[What you should do]
Look below for the line that contains "Amanda Dykzeul: 48 x 40.00 = 1920.00 -> none", then copy it and each following line exactly, through and including the line that contains "Tavellino x sportelli".

[Dataset content]

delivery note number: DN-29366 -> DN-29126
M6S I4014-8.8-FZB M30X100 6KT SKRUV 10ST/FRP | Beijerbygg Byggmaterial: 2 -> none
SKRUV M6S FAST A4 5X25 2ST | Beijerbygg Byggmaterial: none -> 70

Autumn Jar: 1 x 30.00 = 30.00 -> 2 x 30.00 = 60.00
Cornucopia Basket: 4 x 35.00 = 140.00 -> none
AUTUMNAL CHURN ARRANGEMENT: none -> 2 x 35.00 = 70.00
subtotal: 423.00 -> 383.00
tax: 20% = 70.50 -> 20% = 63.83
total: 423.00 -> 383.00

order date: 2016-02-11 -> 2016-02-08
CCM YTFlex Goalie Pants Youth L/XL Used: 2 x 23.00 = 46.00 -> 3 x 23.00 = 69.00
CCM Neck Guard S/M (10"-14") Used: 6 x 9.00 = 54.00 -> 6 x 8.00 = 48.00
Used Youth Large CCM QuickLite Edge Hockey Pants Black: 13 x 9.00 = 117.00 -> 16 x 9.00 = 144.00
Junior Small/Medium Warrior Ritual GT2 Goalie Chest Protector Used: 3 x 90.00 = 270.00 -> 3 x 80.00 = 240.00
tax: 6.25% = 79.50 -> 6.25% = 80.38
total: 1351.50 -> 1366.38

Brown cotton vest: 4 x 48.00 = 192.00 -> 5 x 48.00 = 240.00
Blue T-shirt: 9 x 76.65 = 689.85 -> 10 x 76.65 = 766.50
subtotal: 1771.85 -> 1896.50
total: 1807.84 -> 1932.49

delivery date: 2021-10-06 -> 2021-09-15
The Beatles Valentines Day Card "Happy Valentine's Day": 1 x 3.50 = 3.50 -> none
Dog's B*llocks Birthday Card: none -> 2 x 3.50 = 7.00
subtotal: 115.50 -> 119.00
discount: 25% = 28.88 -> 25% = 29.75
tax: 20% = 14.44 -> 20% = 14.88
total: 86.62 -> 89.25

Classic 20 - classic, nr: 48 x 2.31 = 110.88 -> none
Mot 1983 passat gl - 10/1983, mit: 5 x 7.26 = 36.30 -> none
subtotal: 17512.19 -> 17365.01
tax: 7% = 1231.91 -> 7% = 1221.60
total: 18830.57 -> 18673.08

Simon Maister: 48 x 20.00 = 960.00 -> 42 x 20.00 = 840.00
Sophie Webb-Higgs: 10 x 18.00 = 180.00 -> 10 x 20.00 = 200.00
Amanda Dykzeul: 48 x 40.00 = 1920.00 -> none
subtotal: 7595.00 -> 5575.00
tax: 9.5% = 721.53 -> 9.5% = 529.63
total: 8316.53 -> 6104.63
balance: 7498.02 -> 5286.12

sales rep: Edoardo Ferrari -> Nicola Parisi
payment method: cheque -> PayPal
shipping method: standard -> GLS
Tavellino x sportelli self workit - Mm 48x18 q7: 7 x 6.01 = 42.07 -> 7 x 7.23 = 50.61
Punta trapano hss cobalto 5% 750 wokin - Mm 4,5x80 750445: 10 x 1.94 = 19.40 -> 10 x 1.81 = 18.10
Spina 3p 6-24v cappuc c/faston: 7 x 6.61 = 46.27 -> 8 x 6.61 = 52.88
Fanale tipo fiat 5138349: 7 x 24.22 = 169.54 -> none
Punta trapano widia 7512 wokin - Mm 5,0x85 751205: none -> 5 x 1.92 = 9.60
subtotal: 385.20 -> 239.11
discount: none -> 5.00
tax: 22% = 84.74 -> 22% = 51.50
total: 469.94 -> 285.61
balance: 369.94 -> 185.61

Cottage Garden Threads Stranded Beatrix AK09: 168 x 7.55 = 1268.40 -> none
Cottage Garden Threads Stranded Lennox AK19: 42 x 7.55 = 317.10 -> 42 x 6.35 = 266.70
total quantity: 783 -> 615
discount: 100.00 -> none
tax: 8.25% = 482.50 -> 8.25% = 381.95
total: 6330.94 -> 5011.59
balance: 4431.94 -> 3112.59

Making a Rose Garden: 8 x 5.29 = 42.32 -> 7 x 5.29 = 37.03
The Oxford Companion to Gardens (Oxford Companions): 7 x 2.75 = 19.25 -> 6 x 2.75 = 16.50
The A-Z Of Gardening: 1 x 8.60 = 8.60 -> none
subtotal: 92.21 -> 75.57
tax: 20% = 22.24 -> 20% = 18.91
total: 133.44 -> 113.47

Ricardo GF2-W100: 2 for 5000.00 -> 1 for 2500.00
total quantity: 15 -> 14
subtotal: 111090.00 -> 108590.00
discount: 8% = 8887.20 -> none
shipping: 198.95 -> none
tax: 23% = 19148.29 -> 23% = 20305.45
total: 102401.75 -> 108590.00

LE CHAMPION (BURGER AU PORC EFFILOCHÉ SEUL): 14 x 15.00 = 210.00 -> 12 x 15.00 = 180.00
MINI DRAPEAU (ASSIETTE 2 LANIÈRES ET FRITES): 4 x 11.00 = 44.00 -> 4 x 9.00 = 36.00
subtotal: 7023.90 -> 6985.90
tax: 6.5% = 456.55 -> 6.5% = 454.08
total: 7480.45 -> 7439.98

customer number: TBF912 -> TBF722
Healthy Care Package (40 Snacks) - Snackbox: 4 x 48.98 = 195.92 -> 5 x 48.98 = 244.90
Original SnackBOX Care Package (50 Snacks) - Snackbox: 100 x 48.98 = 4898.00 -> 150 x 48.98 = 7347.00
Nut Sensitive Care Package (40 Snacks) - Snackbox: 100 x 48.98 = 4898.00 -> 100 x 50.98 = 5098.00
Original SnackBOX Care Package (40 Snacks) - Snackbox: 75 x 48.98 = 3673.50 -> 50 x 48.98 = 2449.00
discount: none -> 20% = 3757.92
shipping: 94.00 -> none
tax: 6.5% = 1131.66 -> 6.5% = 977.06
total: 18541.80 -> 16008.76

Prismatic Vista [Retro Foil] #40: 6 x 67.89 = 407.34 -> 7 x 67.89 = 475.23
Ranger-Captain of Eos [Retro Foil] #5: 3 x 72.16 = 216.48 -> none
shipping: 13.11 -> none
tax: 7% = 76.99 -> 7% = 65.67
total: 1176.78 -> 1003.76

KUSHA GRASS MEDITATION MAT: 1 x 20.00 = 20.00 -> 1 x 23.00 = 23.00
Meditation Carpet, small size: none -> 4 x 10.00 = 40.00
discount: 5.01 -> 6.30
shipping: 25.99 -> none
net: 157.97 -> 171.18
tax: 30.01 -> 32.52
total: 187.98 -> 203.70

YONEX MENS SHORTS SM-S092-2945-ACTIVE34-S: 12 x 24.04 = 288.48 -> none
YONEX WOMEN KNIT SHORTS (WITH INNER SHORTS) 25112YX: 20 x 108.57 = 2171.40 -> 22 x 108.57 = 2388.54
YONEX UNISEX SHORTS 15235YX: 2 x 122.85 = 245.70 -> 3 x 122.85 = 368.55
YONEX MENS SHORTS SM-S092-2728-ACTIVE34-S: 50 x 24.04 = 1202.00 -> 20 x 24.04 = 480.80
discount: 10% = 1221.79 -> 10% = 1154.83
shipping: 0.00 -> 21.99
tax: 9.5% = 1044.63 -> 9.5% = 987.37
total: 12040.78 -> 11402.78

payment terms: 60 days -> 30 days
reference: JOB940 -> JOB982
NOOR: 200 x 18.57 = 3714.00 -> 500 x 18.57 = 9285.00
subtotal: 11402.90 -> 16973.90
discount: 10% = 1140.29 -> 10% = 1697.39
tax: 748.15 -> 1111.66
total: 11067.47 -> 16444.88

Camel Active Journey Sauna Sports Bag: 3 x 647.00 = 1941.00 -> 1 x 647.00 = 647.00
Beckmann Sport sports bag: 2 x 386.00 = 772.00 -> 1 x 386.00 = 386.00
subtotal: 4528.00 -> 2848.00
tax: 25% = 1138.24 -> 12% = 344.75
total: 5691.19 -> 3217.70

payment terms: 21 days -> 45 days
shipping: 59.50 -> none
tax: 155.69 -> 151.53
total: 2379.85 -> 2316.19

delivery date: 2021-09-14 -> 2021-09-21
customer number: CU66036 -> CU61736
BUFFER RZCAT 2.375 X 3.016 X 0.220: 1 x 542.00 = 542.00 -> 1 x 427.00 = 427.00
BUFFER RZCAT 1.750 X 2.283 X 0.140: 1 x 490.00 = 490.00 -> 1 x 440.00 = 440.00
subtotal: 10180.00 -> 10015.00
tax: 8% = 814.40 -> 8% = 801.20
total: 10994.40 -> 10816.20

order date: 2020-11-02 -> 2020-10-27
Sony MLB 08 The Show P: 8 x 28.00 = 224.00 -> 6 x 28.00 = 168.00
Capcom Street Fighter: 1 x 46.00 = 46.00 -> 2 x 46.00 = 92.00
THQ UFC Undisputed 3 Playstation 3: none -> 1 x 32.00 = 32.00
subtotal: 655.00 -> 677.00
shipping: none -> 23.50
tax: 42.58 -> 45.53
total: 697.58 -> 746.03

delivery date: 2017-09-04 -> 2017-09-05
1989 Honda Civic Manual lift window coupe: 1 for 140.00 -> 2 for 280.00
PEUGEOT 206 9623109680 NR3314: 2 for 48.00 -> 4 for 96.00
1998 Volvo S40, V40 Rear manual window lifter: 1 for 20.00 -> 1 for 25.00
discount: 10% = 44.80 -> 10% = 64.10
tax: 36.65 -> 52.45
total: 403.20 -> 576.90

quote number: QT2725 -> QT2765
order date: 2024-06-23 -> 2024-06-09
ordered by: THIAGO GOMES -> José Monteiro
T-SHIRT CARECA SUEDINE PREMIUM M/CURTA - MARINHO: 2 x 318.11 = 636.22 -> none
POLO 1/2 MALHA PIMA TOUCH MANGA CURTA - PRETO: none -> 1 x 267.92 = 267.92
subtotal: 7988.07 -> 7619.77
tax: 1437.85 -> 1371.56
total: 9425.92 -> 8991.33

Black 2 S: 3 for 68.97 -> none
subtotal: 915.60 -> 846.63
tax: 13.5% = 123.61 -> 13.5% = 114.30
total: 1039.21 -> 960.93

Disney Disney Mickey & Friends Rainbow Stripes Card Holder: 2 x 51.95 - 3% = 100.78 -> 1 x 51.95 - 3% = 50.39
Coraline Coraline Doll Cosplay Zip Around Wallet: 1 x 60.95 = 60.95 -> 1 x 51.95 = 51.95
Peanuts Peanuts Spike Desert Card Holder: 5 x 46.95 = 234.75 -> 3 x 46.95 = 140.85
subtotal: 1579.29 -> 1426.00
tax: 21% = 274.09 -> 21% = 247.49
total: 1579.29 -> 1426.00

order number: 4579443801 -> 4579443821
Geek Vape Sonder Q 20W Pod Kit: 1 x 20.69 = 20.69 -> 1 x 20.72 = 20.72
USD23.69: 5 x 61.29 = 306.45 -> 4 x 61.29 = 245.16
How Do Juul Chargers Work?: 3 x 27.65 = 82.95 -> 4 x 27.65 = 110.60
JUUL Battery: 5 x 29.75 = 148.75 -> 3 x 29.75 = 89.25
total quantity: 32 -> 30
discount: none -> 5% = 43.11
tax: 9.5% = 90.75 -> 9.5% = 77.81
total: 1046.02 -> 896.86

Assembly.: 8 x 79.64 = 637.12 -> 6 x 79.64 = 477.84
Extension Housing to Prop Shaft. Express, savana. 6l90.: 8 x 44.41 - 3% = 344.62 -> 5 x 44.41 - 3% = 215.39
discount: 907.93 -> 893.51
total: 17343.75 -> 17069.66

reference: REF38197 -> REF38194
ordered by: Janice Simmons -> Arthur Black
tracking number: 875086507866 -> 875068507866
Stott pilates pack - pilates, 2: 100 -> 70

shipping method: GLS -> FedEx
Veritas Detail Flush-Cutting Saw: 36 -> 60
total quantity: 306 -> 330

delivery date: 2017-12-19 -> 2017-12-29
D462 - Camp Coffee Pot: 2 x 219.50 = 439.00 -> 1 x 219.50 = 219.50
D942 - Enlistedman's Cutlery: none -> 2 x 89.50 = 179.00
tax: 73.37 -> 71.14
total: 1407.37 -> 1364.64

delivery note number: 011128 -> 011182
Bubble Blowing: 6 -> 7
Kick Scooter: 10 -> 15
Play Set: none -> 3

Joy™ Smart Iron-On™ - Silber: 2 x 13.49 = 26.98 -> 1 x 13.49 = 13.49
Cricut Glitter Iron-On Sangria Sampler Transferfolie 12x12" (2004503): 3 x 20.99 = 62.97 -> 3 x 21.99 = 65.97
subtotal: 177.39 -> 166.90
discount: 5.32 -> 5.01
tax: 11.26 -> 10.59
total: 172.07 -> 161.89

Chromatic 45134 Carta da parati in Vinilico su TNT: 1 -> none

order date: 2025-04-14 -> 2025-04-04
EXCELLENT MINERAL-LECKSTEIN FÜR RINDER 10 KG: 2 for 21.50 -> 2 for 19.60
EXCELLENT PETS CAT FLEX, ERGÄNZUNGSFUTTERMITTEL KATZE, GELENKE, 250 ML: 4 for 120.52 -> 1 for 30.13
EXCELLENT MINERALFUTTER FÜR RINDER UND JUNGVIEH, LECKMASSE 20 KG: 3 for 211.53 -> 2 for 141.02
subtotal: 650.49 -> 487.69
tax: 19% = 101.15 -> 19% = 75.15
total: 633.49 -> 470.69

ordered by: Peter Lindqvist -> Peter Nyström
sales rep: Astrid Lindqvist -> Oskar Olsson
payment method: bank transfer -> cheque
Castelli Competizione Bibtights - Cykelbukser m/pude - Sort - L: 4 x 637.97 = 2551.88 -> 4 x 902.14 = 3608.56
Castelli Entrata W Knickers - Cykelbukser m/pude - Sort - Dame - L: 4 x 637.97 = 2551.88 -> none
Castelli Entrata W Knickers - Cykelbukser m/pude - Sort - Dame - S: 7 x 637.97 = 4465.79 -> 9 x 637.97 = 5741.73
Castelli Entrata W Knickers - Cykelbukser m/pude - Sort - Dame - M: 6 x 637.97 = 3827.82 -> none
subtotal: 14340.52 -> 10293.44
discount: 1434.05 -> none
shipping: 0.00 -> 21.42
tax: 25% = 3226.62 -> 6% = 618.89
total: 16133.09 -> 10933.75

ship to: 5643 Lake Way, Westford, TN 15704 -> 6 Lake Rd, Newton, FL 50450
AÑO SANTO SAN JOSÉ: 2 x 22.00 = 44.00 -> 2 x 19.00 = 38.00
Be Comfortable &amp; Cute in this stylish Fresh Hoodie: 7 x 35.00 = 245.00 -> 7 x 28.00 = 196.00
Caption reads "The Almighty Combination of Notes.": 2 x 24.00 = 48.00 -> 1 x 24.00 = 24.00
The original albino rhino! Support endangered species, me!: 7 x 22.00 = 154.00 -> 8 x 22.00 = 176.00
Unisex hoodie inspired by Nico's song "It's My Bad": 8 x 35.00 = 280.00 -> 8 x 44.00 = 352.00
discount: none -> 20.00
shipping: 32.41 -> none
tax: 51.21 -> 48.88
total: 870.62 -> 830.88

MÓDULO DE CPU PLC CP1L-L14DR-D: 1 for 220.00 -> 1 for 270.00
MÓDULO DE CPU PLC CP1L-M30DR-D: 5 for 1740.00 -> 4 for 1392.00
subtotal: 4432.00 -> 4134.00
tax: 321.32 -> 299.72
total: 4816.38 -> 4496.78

[Exercise solution]
Amanda Dykzeul: 48 x 40.00 = 1920.00 -> none
subtotal: 7595.00 -> 5575.00
tax: 9.5% = 721.53 -> 9.5% = 529.63
total: 8316.53 -> 6104.63
balance: 7498.02 -> 5286.12

sales rep: Edoardo Ferrari -> Nicola Parisi
payment method: cheque -> PayPal
shipping method: standard -> GLS
Tavellino x sportelli self workit - Mm 48x18 q7: 7 x 6.01 = 42.07 -> 7 x 7.23 = 50.61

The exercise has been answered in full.